Jak informuje "Super Express", mężczyzna miał najpierw pokłócić się z kierowniczką pociągu, a potem ją zaatakować. Świadkowie zdarzenia obezwładnili agresora, wezwali policję i wynieśli go na peron Dworca Zachodniego. Patrol dotarł na miejsce około godziny 20:16.
Dalsza część artykułu pod materiałem wideo
Na peronie nr 3 Dworca Zachodniego w Warszawie funkcjonariusze znaleźli mężczyznę, który nie wykazywał funkcji życiowych. Natychmiast podjęto próbę resuscytacji, jednak mimo starań, nie udało się przywrócić jego czynności życiowych. Na miejsce tragedii wezwany został prokurator, który przejął dochodzenie.
Śmierć na Dworcu Zachodnim w Warszawie
Rzecznik prasowy policji kolejowej w Warszawie, asp. szt. Artur Wojdat, potwierdził w rozmowie z "Super Expressem", że mundurowi zabezpieczyli wszystkie ślady w sprawie, a także rozpoczęli przesłuchania świadków, którzy mogli być obecni w pociągu lub na dworcu w momencie zdarzenia.

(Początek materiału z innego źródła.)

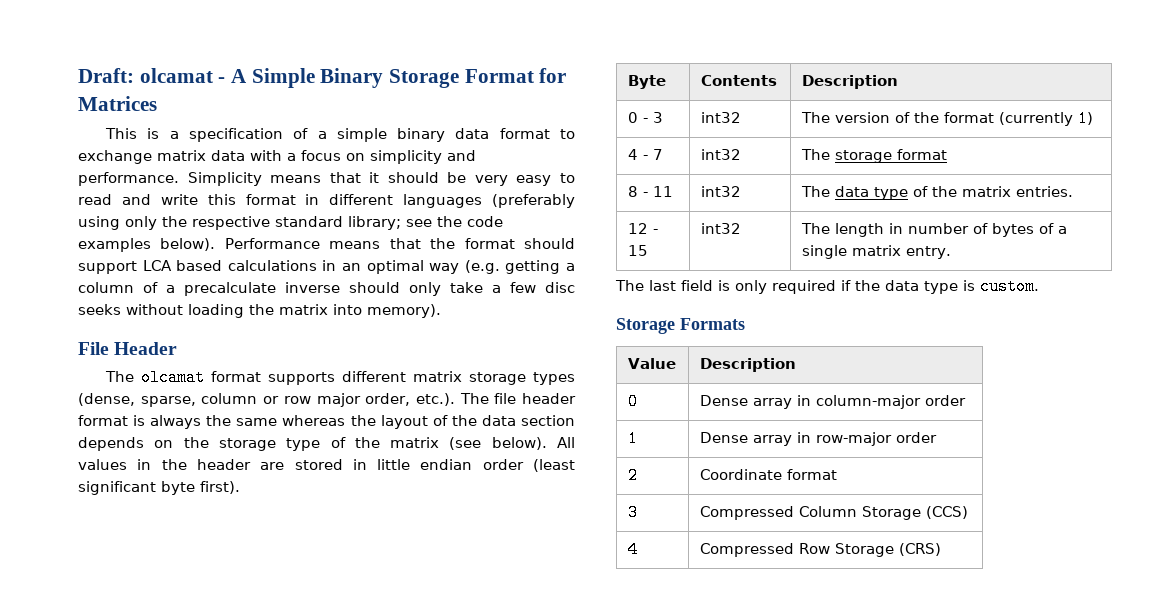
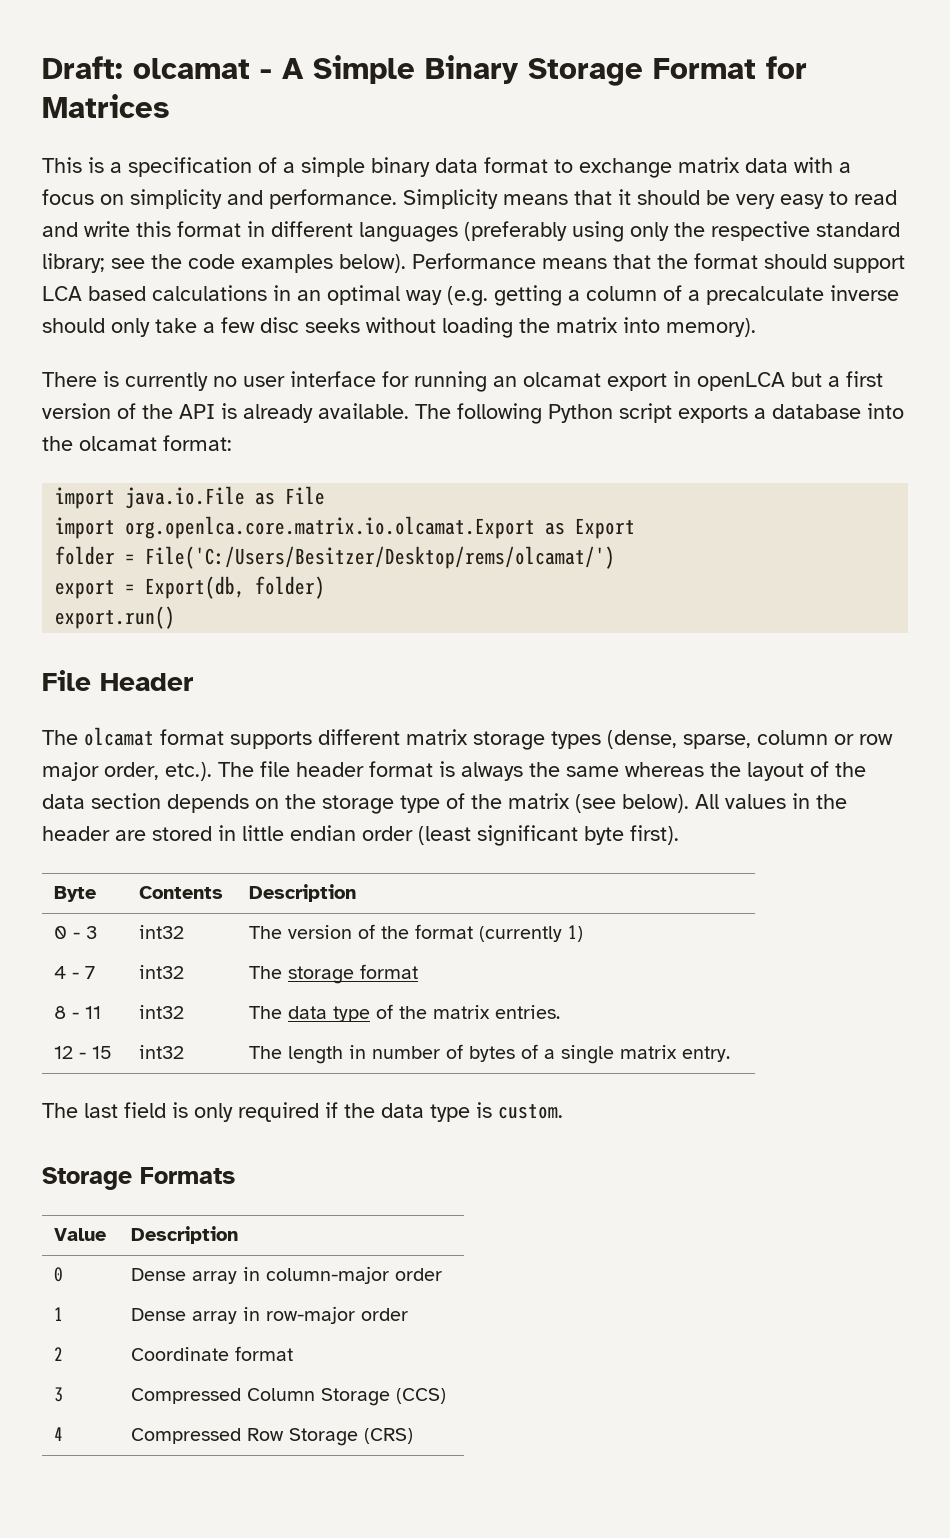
(441, 311) none -> [42,371,883,392] [42,403,904,424] [42,435,232,451] [55,486,326,509] [55,516,636,539] [55,546,616,569] [55,576,326,599] [55,606,176,629] // There is currently no user interface for running an olcamat export in openLCA but a first version of the API is already available. The following Python script exports a database into the olcamat format: // import java.io.File as File // import org.openlca.core.matrix.io.olcamat.Export as Export // folder = File('C:/Users/Besitzer/Desktop/rems/olcamat/') // export = Export(db, folder) // export.run()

Aktualnie trwają czynności dochodzeniowe, mające na celu wyjaśnienie przyczyn tego tragicznego incydentu.
Materiały sprawy jeszcze nie wpłynęły do Prokuratury. Na miejscu ujawnienia zwłok był prokurator, który dokonywał oględzin ciała. Na chwilę obecną to wszystko, co wiem – przekazał "Super Expressowi" prok. Piotr Skiba z Prokuratury Okręgowej w Warszawie.